======== Data
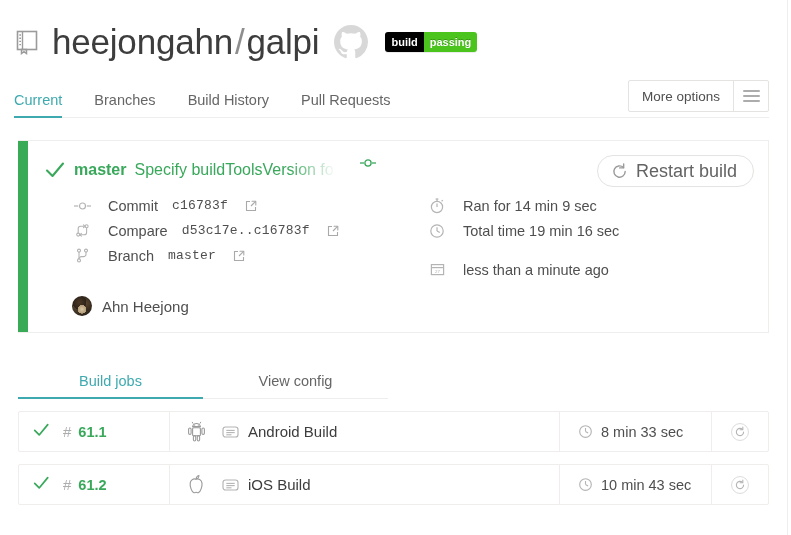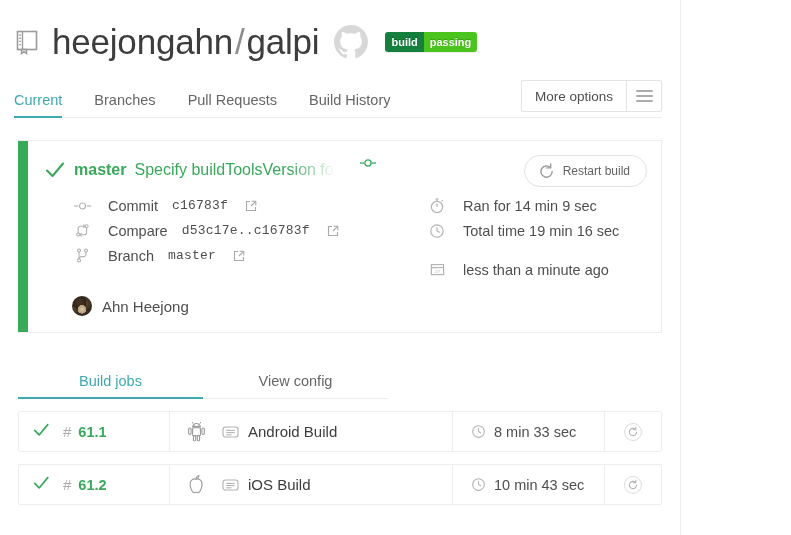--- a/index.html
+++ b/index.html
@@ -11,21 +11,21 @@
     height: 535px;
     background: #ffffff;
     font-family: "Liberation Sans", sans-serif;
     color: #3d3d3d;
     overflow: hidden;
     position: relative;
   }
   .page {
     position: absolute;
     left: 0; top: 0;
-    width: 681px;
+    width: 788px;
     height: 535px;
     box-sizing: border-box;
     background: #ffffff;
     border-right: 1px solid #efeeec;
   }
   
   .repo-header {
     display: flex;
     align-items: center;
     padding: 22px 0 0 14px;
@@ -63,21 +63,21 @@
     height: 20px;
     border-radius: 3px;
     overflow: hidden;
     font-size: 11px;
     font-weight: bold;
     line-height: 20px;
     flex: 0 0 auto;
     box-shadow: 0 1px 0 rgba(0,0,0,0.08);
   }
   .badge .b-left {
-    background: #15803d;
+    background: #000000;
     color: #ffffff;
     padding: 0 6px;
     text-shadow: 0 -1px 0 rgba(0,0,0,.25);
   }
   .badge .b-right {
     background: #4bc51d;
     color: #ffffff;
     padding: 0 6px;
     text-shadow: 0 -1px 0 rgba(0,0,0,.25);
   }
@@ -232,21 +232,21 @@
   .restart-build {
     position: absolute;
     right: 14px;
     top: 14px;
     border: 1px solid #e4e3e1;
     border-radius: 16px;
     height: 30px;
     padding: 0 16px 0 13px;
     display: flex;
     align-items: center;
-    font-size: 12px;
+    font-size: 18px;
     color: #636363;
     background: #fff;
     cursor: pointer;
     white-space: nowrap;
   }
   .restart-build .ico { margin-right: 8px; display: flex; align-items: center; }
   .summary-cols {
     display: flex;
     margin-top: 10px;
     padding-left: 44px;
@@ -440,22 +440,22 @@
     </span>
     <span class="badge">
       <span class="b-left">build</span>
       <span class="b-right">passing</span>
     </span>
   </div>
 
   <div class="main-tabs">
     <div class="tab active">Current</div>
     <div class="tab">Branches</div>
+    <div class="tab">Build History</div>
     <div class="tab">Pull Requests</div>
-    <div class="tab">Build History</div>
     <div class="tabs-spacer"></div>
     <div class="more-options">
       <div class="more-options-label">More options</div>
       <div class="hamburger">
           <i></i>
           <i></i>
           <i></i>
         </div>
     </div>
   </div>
================
======== Data
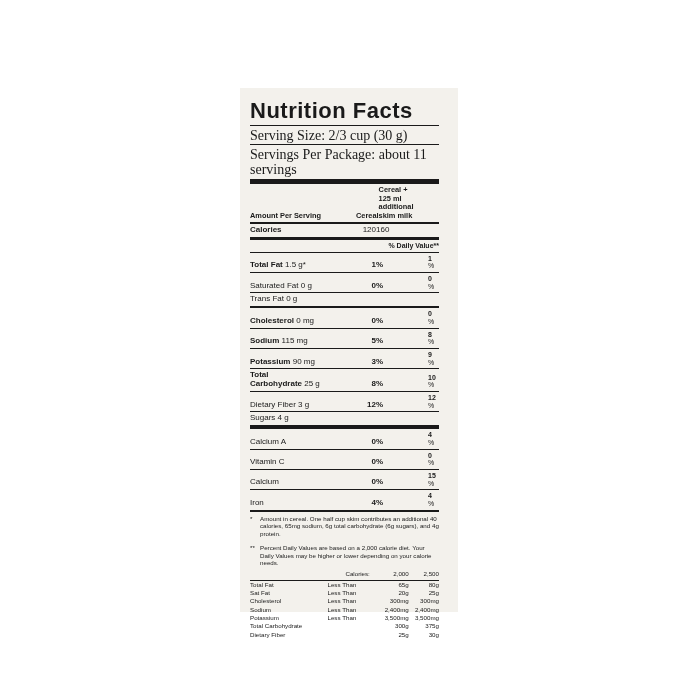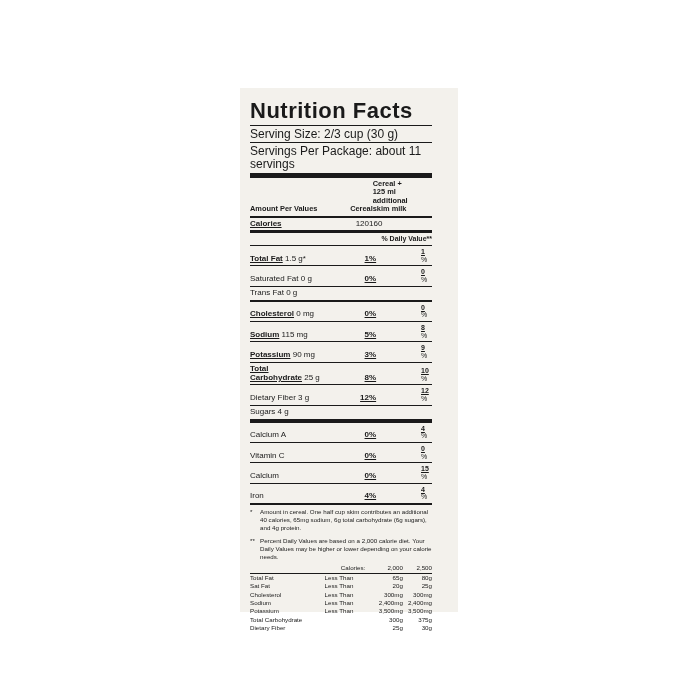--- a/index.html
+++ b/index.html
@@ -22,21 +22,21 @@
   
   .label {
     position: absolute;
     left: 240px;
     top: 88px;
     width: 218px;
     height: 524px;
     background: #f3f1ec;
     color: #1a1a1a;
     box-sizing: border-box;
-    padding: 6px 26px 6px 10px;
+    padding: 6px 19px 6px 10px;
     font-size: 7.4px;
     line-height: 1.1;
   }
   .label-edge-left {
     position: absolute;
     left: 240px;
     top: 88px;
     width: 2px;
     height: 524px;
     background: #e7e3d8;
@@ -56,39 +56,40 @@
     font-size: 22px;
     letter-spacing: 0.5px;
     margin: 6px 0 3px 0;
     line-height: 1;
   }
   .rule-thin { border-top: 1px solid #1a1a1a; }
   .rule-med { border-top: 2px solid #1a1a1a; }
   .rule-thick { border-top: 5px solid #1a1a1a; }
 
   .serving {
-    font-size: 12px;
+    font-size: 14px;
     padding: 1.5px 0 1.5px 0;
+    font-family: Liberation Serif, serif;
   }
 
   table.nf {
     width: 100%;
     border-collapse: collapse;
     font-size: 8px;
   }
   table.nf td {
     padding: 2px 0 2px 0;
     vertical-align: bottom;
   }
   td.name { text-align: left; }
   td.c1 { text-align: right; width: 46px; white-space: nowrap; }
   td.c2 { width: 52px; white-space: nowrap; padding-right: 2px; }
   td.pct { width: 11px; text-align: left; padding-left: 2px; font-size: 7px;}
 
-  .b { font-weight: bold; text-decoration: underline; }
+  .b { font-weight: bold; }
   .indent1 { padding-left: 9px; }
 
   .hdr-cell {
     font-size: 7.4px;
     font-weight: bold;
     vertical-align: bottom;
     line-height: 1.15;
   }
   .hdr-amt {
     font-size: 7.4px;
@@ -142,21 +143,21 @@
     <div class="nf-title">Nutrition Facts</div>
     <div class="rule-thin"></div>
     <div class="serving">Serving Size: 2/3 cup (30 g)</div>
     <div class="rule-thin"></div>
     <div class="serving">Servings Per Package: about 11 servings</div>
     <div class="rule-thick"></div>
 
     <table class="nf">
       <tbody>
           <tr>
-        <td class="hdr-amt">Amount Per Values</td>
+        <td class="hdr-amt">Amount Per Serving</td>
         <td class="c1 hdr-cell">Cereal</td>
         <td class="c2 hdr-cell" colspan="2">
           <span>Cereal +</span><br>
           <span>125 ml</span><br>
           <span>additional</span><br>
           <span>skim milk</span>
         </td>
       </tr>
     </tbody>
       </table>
================
In the listing above, each line with the word "Liberation" is to be copied out.

     font-family: "Liberation Sans", sans-serif;
+    font-family: Liberation Serif, serif;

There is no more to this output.